__Required action__
What do the lines say from the start of the entries through the one containing "[619,656,646,671] for ->"? Repeat them exactly.

Version difference data:
——————
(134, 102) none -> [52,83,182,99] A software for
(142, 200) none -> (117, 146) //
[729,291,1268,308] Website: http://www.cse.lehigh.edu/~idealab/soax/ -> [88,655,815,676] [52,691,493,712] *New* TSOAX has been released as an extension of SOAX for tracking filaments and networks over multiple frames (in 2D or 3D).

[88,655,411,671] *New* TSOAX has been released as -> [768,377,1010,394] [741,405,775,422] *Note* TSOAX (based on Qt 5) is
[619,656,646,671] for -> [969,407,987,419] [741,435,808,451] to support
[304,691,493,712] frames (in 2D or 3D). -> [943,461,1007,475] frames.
——————
__Result below__
(134, 102) none -> [52,83,182,99] A software for
(142, 200) none -> (117, 146) //
[729,291,1268,308] Website: http://www.cse.lehigh.edu/~idealab/soax/ -> [88,655,815,676] [52,691,493,712] *New* TSOAX has been released as an extension of SOAX for tracking filaments and networks over multiple frames (in 2D or 3D).

[88,655,411,671] *New* TSOAX has been released as -> [768,377,1010,394] [741,405,775,422] *Note* TSOAX (based on Qt 5) is
[619,656,646,671] for -> [969,407,987,419] [741,435,808,451] to support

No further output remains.